Guides

Tableflow

Materialize Kafka topics into open table formats

Overview

Tableflow continuously materializes a Kafka topic into an open table format — Apache Iceberg or Delta Lake — stored in Azure Data Lake Storage Gen2 or Confluent Managed Storage. Once enabled, analytics engines can query the topic data directly without requiring a Kafka consumer.

Tableflow output can optionally be registered in an external data catalog (Databricks Unity Catalog) to make the materialized tables discoverable and queryable from tools such as Databricks SQL or Azure Databricks notebooks.

Prerequisites

Tableflow is not enabled by default. Before any team can use Tableflow, the Platform Team must activate it for the target Confluent environment. This is a one-time, environment-level setup that involves configuring the Confluent Azure Provider Integration and provisioning Tableflow API credentials in Azure App Configuration.

Contact Platform Team First

To enable Tableflow in your environment, open a request with the Platform Team and specify the target environment (dev / qas / run). The Platform Team will configure the required resources. Until this is done, the "Enable Tableflow" button on topic pages will be disabled.

Topic Requirement

Each topic that should use Tableflow must have a Data Contract — a value schema registered in the Schema Registry. Tableflow relies on the schema to project Kafka records into columns. Topics without a registered schema cannot have Tableflow enabled.

Creating a Tableflow Configuration

Tableflow is enabled per topic. Navigate to the topic's detail page and click Enable Tableflow in the Tableflow section. The four-step wizard guides you through the configuration:

Step 1 — Table Format

Choose the open table format for materialization:

Format Storage options Notes
Apache Iceberg Confluent Managed or Azure Data Lake Storage Gen2 Recommended for broad tool compatibility
Delta Lake Azure Data Lake Storage Gen2 only Confluent Managed Storage is not supported for Delta

Step 2 — Storage Backend

Choose where the materialized table data is stored:

  • Confluent Managed Storage (Iceberg only) — Confluent provisions and manages the underlying object storage.
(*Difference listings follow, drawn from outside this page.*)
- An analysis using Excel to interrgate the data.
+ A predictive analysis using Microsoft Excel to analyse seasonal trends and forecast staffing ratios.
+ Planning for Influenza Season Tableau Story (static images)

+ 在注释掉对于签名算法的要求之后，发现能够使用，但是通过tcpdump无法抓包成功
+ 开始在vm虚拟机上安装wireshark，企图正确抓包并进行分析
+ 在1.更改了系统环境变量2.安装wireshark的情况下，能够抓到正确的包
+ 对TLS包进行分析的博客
No extra Azure configuration required.
  • Azure Data Lake Storage Gen2 (BYOS) — Bring your own storage account and container. Requires the storage account and container to already exist, and the Confluent Azure Provider Integration's role assignment must cover the target storage account. You supply the Storage Account Name and Container Name. Storage region and provider integration are read from the environment configuration automatically.
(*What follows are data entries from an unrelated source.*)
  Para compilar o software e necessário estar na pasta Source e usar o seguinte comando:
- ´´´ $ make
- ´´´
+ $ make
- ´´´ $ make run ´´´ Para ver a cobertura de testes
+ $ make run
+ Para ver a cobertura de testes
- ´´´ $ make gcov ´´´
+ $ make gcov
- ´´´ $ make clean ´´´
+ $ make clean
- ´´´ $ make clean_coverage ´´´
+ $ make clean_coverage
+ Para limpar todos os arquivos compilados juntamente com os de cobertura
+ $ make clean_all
Step 3 — Advanced Settings

Setting Description Default
Snapshot expiration How long snapshots (Iceberg) or versions (Delta) are kept. Minimum 1 day; always keeps at least 10 snapshots. 7 days
Error handling NONE — suspend on first bad record. LOG — route bad records to a dead letter queue topic (requires Avro or Protobuf schema). NONE
Dead letter queue topic Only shown when error handling is LOG. Leave blank to use the default error_log topic (created automatically by Confluent if it does not exist). error_log

Step 4 — Review & Confirm

Review all configuration details before submitting. Once confirmed, Confluent will begin materializing the topic. The status transitions to RUNNING when materialization is active.

Write Access Required

Enabling, updating, and disabling Tableflow configurations requires write access to the environment (allow_modify must be enabled for the stage). Users with read-only (Viewer) access can see the current Tableflow status on a topic's detail page but cannot make changes.

External Catalog Integration

Once Tableflow is running, you can register its output in an external data catalog so the materialized tables are discoverable from tools like Databricks. Navigate to Tableflow in the sidebar and use the External Catalog Integration section.

Tableflow Config Must Exist First

An External Catalog Integration requires at least one active Tableflow configuration in the environment. If no Tableflow configs exist when you register the integration, the status will remain stuck at PENDING indefinitely. Enable Tableflow on at least one topic first.

Supported Catalogs

Currently only Databricks Unity Catalog is supported. AWS Glue and Snowflake catalog integrations are not yet available in the self-service portal.

Required Fields

Field Description
Display Name A human-readable label for this integration (e.g. eon-unity)
Workspace URL The Databricks workspace URL associated with the Unity Catalog (e.g. https://adb-123….azuredatabricks.net)
Catalog Name The Unity Catalog name in Databricks where tables will be registered (e.g. eon_catalog)
OAuth Client ID The Databricks service principal client ID that Confluent uses to authenticate against Unity Catalog
OAuth Client Secret The corresponding secret. Write-only — never returned by the API. Leave blank on edit to preserve the existing secret.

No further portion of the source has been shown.